RECORDS TO USE
____
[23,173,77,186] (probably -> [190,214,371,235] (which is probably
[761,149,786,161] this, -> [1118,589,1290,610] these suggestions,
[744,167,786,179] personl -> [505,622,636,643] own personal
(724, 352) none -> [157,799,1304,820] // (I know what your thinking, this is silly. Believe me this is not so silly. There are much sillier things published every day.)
____
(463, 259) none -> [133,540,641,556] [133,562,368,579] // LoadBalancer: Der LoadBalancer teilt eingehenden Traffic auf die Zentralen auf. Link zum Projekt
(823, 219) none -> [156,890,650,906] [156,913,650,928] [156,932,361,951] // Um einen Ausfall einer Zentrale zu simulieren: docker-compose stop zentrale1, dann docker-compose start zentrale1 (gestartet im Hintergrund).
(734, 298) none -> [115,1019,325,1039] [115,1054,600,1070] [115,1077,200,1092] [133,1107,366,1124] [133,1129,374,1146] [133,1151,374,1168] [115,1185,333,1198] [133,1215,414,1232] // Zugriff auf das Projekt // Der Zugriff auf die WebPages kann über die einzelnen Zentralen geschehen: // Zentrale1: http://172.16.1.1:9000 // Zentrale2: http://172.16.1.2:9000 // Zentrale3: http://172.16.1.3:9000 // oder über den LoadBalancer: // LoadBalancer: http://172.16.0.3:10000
____
EXERCISE DESCRIPTION
Search the entries above for "this". Return every line that has it.

RESPONSE AREA
[761,149,786,161] this, -> [1118,589,1290,610] these suggestions,
(724, 352) none -> [157,799,1304,820] // (I know what your thinking, this is silly. Believe me this is not so silly. There are much sillier things published every day.)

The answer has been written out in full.